You can also get all the fresh info by subscribing to their RSS feed, or following preggnet twitter.

PostHeaderIcon Parenting Advice

No parent is an island.

This statement is true of parents who think of themselves as isolated parents from the rest of the society. Parenthood is already difficult enough not to be shared. More often than not, experiences and other people’s experiences are the best teachers.

Parenting advice is not something parents should dread about. When someone gives you parenting advice, it does not mean that you are the worst parent in the neighborhood. It is either that parent wants to share how he/ she raised his/ her kids or he/ she only wants to encourage you.

In the realm of parenting, no one can understand you better than other parents like you. They exactly know how parenting feels. Parents share the same emotions when their children gets high grades in class or if their children are hurt or bullied by a classmate. Parents also share the same frustrations over difficult children. You see, parenting in itself is also a community.

One important parenting advice is to learn to accept advices. This does not mean that you will absorb and do everything that everyone tells you. Hear everyone but select people who have wisdom to be listened to. Find a parent with the same situation and experiences that you have. Of course, there are no exact circumstances. This means that find a parent who has children with the same age as your children.

In addition, another valuable parenting advice is to listen to your children. Do not shun them away just because you are the parent and are in the authority. Your children are your mirrors as a parent. They emulate you, they run to you, they shun you away, etc.
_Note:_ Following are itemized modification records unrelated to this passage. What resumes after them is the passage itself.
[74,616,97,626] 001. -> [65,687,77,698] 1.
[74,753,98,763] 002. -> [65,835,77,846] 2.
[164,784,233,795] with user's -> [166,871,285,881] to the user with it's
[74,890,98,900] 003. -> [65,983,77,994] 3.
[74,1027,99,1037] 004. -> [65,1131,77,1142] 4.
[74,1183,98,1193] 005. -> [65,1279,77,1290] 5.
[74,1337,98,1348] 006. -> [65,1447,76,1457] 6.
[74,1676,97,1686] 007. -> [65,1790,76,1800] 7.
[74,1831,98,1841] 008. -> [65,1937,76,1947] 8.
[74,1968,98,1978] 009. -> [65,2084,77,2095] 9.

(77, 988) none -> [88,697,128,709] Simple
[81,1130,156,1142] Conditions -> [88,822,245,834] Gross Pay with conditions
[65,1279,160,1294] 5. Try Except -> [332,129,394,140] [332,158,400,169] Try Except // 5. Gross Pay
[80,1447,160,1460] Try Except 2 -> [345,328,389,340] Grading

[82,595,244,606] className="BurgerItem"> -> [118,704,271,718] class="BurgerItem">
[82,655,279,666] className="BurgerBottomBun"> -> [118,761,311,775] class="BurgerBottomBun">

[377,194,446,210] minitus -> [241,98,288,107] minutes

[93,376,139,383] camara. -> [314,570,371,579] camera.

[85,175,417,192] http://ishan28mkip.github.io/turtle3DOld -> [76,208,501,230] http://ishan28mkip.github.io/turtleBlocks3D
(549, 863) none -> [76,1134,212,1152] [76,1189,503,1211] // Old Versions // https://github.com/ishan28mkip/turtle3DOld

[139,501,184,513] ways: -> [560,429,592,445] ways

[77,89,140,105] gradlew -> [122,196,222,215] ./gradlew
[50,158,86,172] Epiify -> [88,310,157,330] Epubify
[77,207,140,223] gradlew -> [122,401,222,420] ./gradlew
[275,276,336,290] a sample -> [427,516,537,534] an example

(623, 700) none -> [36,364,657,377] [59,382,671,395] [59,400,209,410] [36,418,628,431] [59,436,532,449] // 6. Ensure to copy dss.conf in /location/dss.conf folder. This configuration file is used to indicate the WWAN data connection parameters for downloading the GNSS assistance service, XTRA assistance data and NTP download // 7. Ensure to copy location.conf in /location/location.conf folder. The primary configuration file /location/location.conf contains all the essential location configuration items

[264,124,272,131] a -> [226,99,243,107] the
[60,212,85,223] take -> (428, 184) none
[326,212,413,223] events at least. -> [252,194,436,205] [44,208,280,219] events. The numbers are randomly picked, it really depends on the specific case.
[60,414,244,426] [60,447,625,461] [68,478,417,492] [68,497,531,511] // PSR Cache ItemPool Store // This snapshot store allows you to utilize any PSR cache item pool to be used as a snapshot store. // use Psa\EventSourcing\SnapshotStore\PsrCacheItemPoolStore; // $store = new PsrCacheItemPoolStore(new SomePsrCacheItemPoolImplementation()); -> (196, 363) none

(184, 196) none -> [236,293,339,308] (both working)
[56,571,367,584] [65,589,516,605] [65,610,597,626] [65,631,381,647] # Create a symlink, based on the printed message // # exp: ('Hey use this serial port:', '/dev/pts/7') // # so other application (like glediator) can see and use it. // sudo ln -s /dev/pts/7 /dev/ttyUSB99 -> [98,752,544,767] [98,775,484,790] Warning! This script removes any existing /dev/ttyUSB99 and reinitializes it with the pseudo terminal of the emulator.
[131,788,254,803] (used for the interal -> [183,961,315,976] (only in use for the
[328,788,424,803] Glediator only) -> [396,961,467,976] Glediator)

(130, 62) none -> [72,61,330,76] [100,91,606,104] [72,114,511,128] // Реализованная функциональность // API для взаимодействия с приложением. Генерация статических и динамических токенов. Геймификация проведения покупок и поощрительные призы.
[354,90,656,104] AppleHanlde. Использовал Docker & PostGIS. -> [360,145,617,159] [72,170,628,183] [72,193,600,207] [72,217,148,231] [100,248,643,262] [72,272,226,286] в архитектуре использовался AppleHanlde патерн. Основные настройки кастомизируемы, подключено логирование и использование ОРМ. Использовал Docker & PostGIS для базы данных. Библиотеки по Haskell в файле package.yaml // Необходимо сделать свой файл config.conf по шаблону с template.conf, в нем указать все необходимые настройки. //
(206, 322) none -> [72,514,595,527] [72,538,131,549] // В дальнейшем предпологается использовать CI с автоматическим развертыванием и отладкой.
All of these are children’s reactions on how you raise them up. Listen to things that they say because if you do not listen to them, they will look for someone else that will listen to them. This is when they feel that the home is not a place where they can be themselves. Be careful when you get too busy and tight with your work thus ignoring what your children tell you.

Another parenting advice is that you are the parent and no one can take that away from you. This gives the challenge to you: you do not need to prove that you are in the actual authority- you have to practice it. This does not mean however that your children are not allowed to give their piece on something. No. This is just a reminder that no one can be the best parent to your children other than you.

Lastly, one of the most treasured parenting advices is that, good parents give the best of their time to their kids. When you become a parent, your world will revolve around your family- even if you have work outside the home. The important thing to remember is that giving and spending quality time with your kids is still the best expression of love that you can show them. All the time, they need your quality presence more than the gifts and material things that you shower them.